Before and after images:
══════════════════════════════
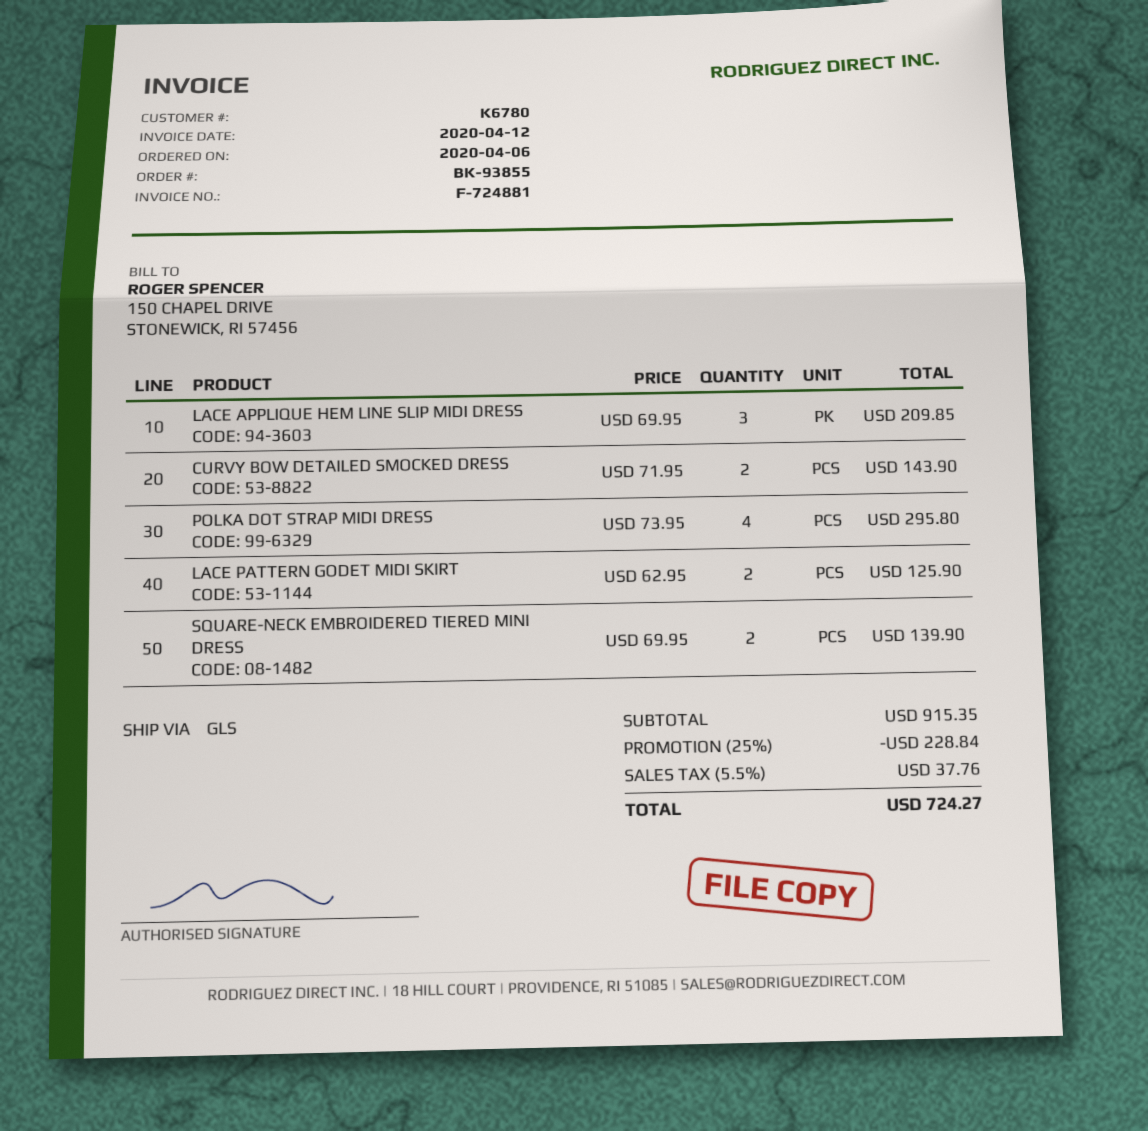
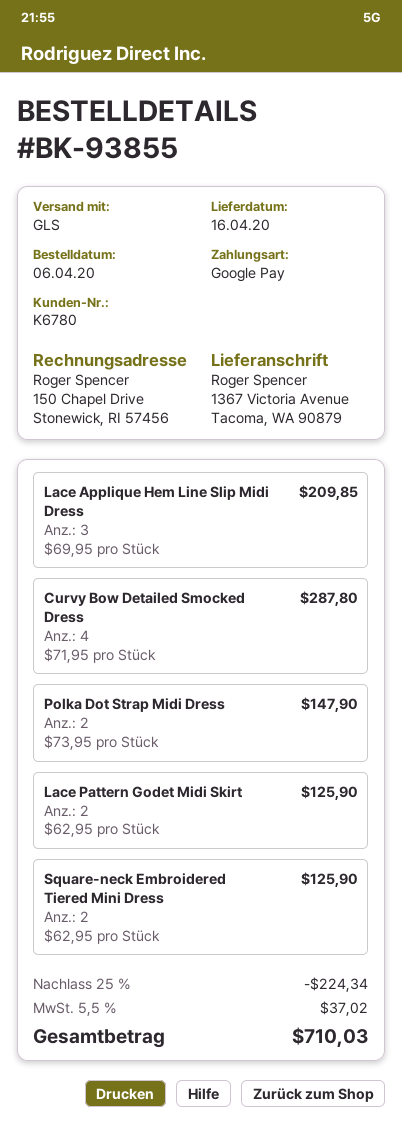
CURVY BOW DETAILED SMOCKED DRESS: 2 x 71.95 = 143.90 -> 4 x 71.95 = 287.80
POLKA DOT STRAP MIDI DRESS: 4 x 73.95 = 295.80 -> 2 x 73.95 = 147.90
SQUARE-NECK EMBROIDERED TIERED MINI DRESS: 2 x 69.95 = 139.90 -> 2 x 62.95 = 125.90
discount: 25% = 228.84 -> 25% = 224.34
tax: 5.5% = 37.76 -> 5.5% = 37.02
total: 724.27 -> 710.03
══════════════════════════════
## What you should do
Copy the data above word for word. Pictures stay out.

## Response to this task
CURVY BOW DETAILED SMOCKED DRESS: 2 x 71.95 = 143.90 -> 4 x 71.95 = 287.80
POLKA DOT STRAP MIDI DRESS: 4 x 73.95 = 295.80 -> 2 x 73.95 = 147.90
SQUARE-NECK EMBROIDERED TIERED MINI DRESS: 2 x 69.95 = 139.90 -> 2 x 62.95 = 125.90
discount: 25% = 228.84 -> 25% = 224.34
tax: 5.5% = 37.76 -> 5.5% = 37.02
total: 724.27 -> 710.03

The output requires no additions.